# Twisting one corner?



## cubemaster13 (Apr 4, 2011)

*Twisting one corner? (FAKE)*

I am sure I am not the only one to see this but MeMyselfAndPi uploaded a video of him twisting one corner on a 3x3 cube. I tried it for myself and I was completely amazed to see that it actually worked. But how is this possible? Someone use math and smart stuff to explain this to me!!!!


Here is the link by the way: http://www.youtube.com/watch?v=1N0reAJmeI0&feature=feedu


I just realized that he is approving comments for the video so something is probably up with this. But I am almost positive this worked for me before...


This is fake... You can kinda sorta here or see a cut a 51 seconds in... He puts a lot of effort to turn the cube around.


----------



## ianography (Apr 4, 2011)

24653483361 said:


> For some reason, i tried the alg like 30 times and not once could i get it to work


----------



## Cool Frog (Apr 4, 2011)

So now there are 2x43 quintillion possible cases on the 3x3 (Excuse my completely terrible mathematical skills.)


----------



## cmhardw (Apr 4, 2011)

cubemaster13 said:


> But how is this possible?

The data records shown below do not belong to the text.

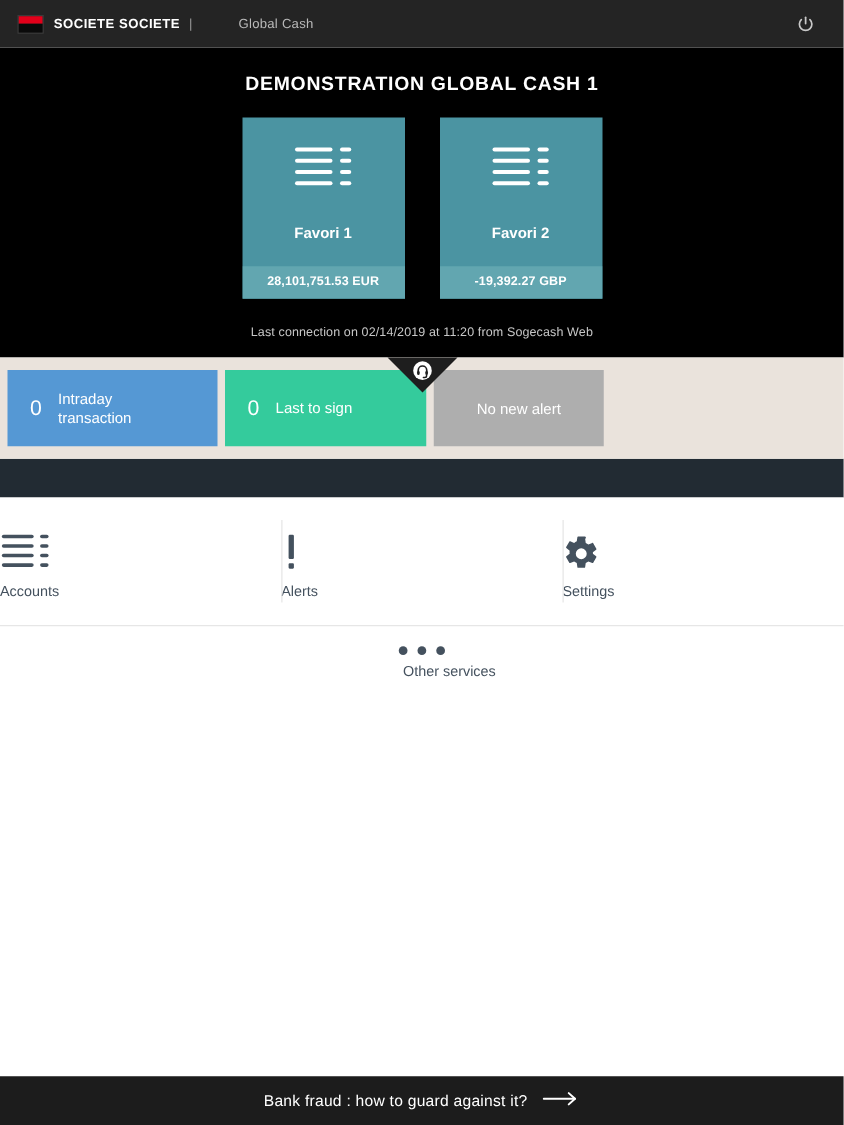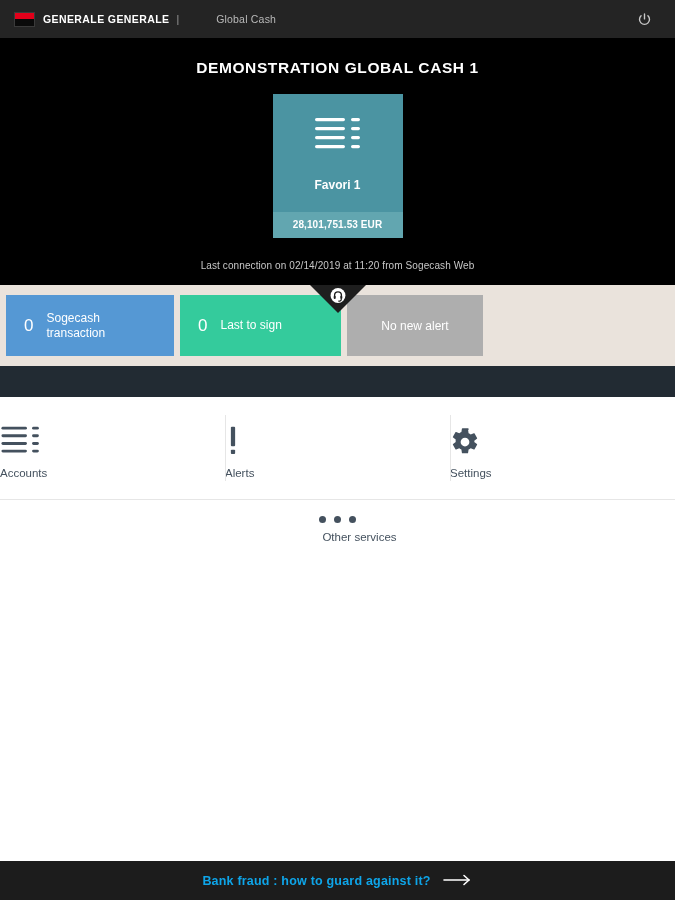"GENERALE GENERALE" span.brand-name { text: GENERALE GENERALE -> SOCIETE SOCIETE }
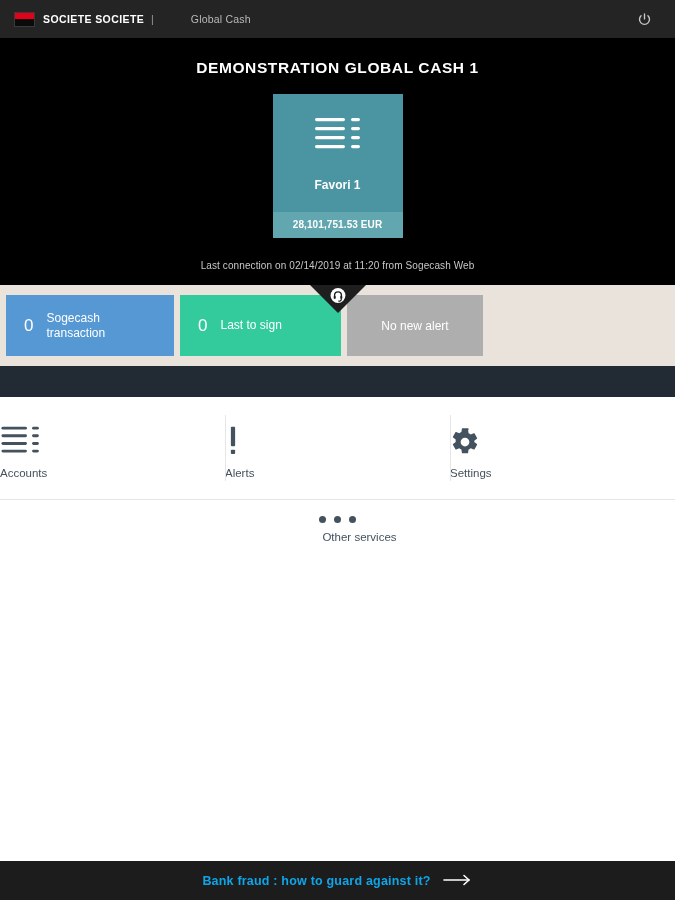"Favori 2" div.fav-card { html: none -> <div> <div> <svg> <g> <rect></rect> <rect></rect> <rect></rect> <rect></rect> <rect></rect> <rect></rect> <rect></rect> <rect></rect> </g> </svg> </div> <div>Favori 2</div> <div>-19,392.27 GBP</div> </div> }
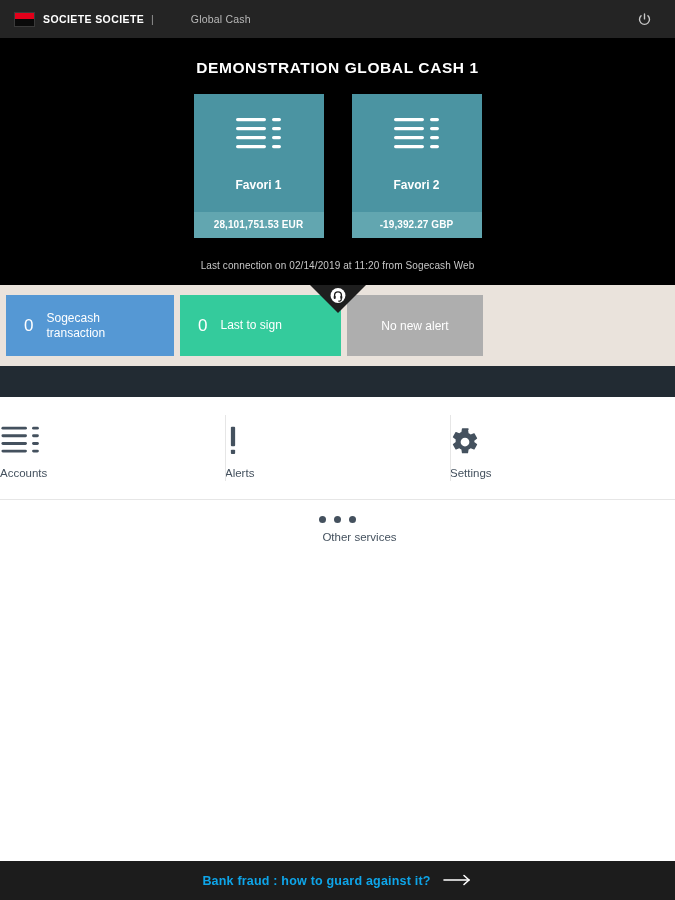"Sogecash transaction" span.tile-label { text: Sogecash -> Intraday }
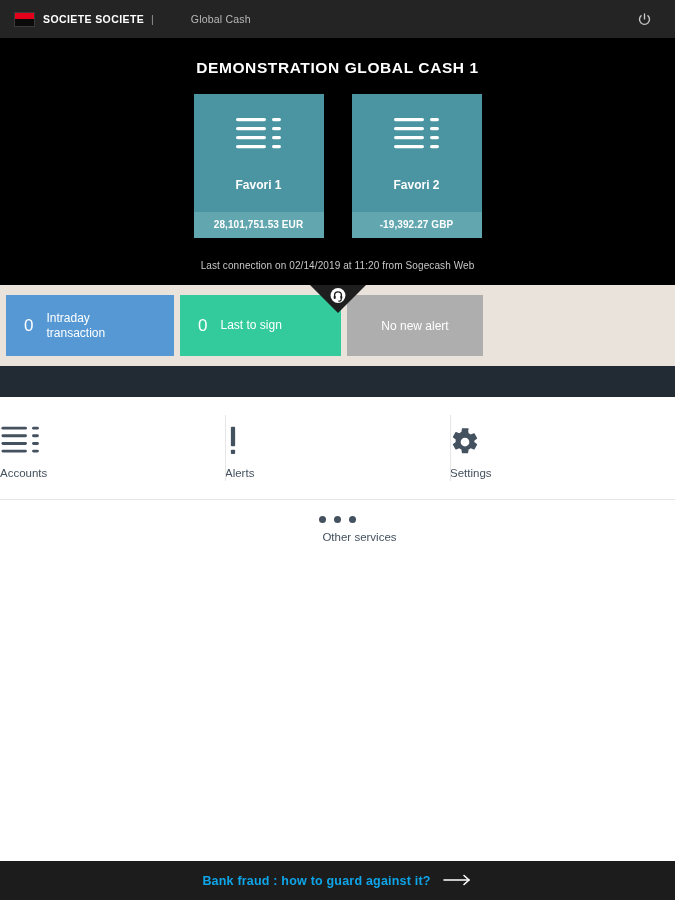"Bank fraud : how to" .banner-text { color: #0ea5e9 -> #ffffff; font-weight: bold -> normal }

Someone use math and smart stuff to explain this to me!!!!


 
He was probably using:
\( \frac{3 \sin{\left(\frac{2\pi x}{3}\right)}}{x} \)

to model the rotations of the corner pieces. Notice that the numerator has period 3 for the three corner twists.

My guess is that the algs most people use do something along the lines of:

\( \int_{-1}^{1} \frac{3 \sin{\left(\frac{2\pi x}{3}\right)}}{x}\,dx \)

which obviously doesn't work since you're integrating over a discontinuity. So clearly, what MeMyselfandPi probably figured out was the very clever:

\( 2 \left[ \lim_{a \to 0^{+}} \int_{a}^{1} \frac{3 \sin{\left(\frac{2\pi x}{3}\right)}}{x}\,dx \right] \)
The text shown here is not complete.